Data Types¶
# Some code to set up our notebook for data science!
from datascience import *
import numpy as np
%matplotlib inline
import matplotlib.pyplot as plots
plots.style.use('fivethirtyeight')
import warnings
warnings.simplefilter(action="ignore", category=FutureWarning)
warnings.simplefilter(action="ignore", category=np.VisibleDeprecationWarning)
from ipywidgets import interact, interactive, fixed, interact_manual
import ipywidgets as widgets
1. Table Review: Dataset of Art Sales in the UK in the 1800s¶
This data comes from the Getty Provenance Index, which currently contains more than 2.3 million records taken from source material such as archival inventories, auction catalogs, and dealer stock books.

Sir Anthony van Dyck - Portrait of Antoine Triest
Recall: you can open the raw .csv
files within Jupyter’s file system. From inside Jupyter, locate the CSV file from the File Browser on the left-hand side of the window. Double click to view as a formatted table, and right-click and select “Open With -> Editor” to view as an editable text file.

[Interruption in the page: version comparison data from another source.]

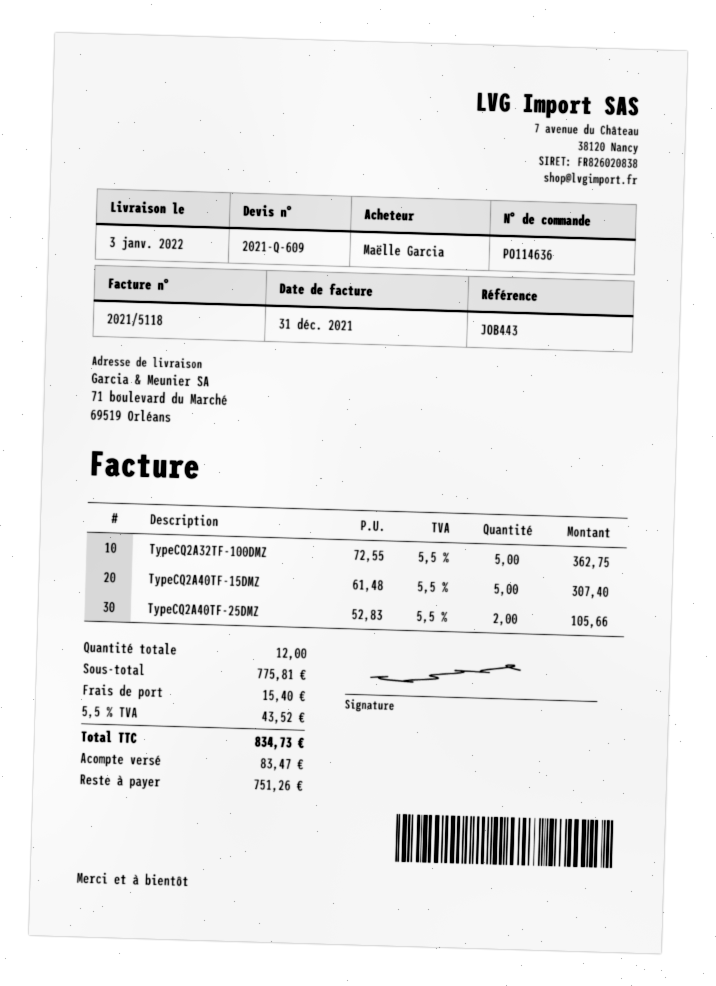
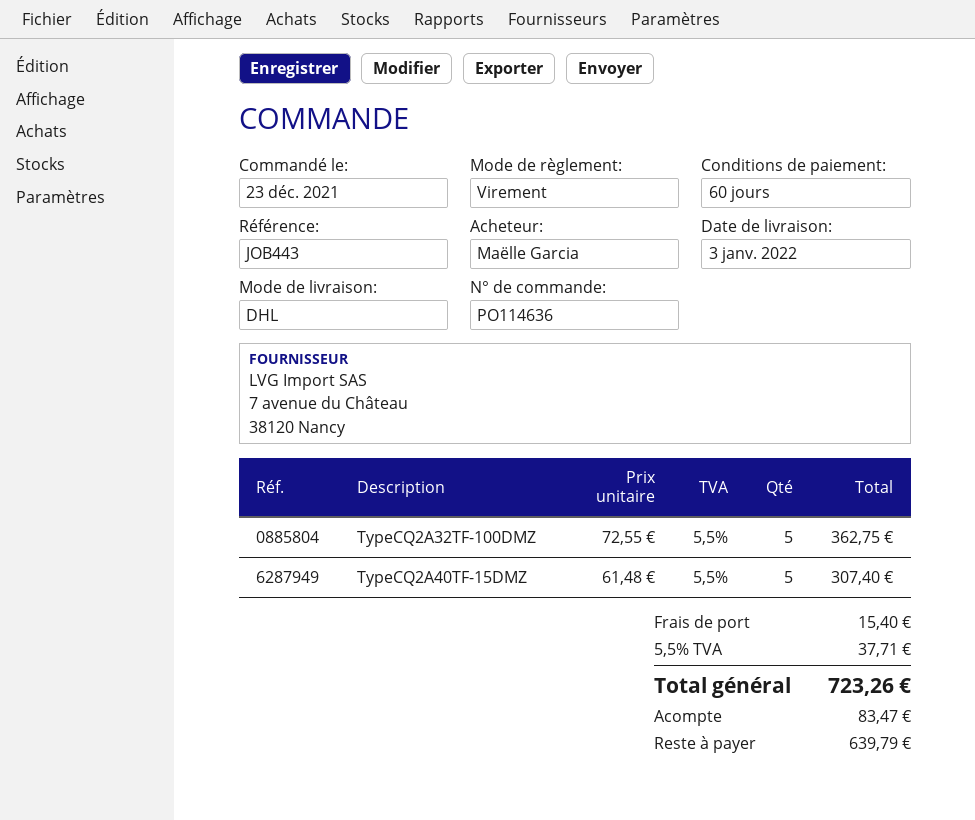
TypeCQ2A40TF-25DMZ: 2 x 52.83 = 105.66 -> none
tax: 5.5% = 43.52 -> 5.5% = 37.71
total: 834.73 -> 723.26
balance: 751.26 -> 639.79

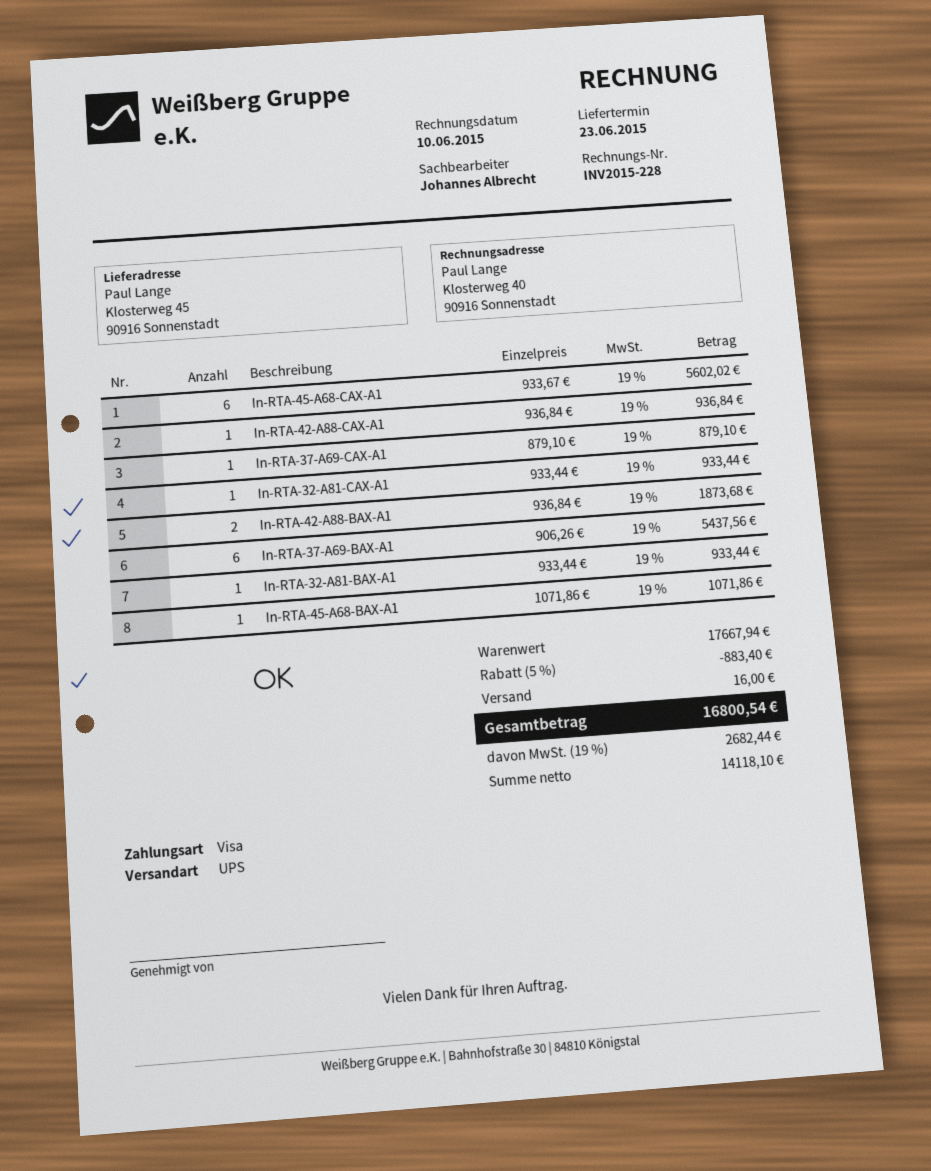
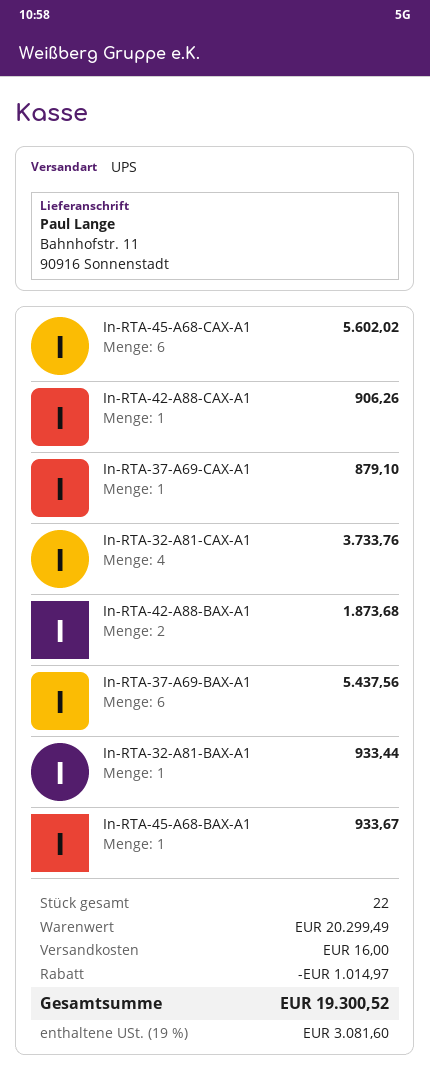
ship to: Klosterweg 45, 90916 Sonnenstadt -> Bahnhofstr. 11, 90916 Sonnenstadt
In-RTA-42-A88-CAX-A1: 1 for 936.84 -> 1 for 906.26
In-RTA-32-A81-CAX-A1: 1 for 933.44 -> 4 for 3733.76
In-RTA-45-A68-BAX-A1: 1 for 1071.86 -> 1 for 933.67
subtotal: 17667.94 -> 20299.49
discount: 883.40 -> 1014.97
tax: 19% = 2682.44 -> 19% = 3081.60
total: 16800.54 -> 19300.52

art = Table.read_table('data/UK_art_sales.csv')
art.show(5)
sale_code | lot_sale_year | lot_sale_month | lot_sale_day | auction_house | title | artist_name | nationality | object_type | price_amount | country_auth | pounds | shillings |
---|---|---|---|---|---|---|---|---|---|---|---|---|
1839/02/15LOCH | 1839 | 2 | 16 | Christie's | A rich equipage halting on the bank of a river, where fi ... | K. du Jardin | Dutch | Painting | 14-0 | England, UK | 14 | 0 |
1839/02/15LOCH | 1839 | 2 | 16 | Christie's | A breeze, with men-of-war and boats; a clear and beautif ... | Backhuysen | Dutch | Painting | 13-2 | England, UK | 13 | 2 |
1837/07/04BBENR | 1837 | 7 | 12 | Enoch & Redfern | Portrait of a Gentleman, in black slashed dress, crimson ... | [Anonymous] | Unknown | Painting | 0-7 | England, UK | 0 | 7 |
1837/07/04BBENR | 1837 | 7 | 12 | Enoch & Redfern | Portrait (3/4 length) of a Young Lady in blue silk dress ... | [Anonymous] | Unknown | Painting | 0-13 | England, UK | 0 | 13 |
1837/07/04BBENR | 1837 | 7 | 12 | Enoch & Redfern | Portraits of Two Gentlemen and a Lady | [Anonymous] | Unknown | Painting | 0-3 | England, UK | 0 | 3 |
... (1817 rows omitted)
Remove the unhelpful columns (e.g. 'country_auth'
and 'sale_code'
) with the drop
method, and save the result table in art
variable.
art = art.drop('country_auth', 'sale_code', 'lot_sale_month', 'lot_sale_day', 'price_amount', 'shillings')
art.show(5)
lot_sale_year | auction_house | title | artist_name | nationality | object_type | pounds |
---|---|---|---|---|---|---|
1839 | Christie's | A rich equipage halting on the bank of a river, where fi ... | K. du Jardin | Dutch | Painting | 14 |
1839 | Christie's | A breeze, with men-of-war and boats; a clear and beautif ... | Backhuysen | Dutch | Painting | 13 |
1837 | Enoch & Redfern | Portrait of a Gentleman, in black slashed dress, crimson ... | [Anonymous] | Unknown | Painting | 0 |
1837 | Enoch & Redfern | Portrait (3/4 length) of a Young Lady in blue silk dress ... | [Anonymous] | Unknown | Painting | 0 |
1837 | Enoch & Redfern | Portraits of Two Gentlemen and a Lady | [Anonymous] | Unknown | Painting | 0 |
... (1817 rows omitted)
Recall: method chaining let’s us combine multiple steps into a single line
art.sort('artist_name').show(4)
lot_sale_year | auction_house | title | artist_name | nationality | object_type | pounds |
---|---|---|---|---|---|---|
1836 | Foster (Edward) | Landscape and Figures | A. Both | Dutch | Painting | 25 |
1840 | Sotheby's | Portrait of a Lady and Child, framed and glazed | A. Buck | British | Painting | 0 |
1805 | Christie's | The Madona and Child -- very fine | A. Caracci | Italian | Painting | 16 |
1805 | Christie's | Dead Christ and the Three Marys, a cabinet gem | A. Carracci | Italian | Painting | 39 |
... (1818 rows omitted)
Find non-painting objects using Table.where(...)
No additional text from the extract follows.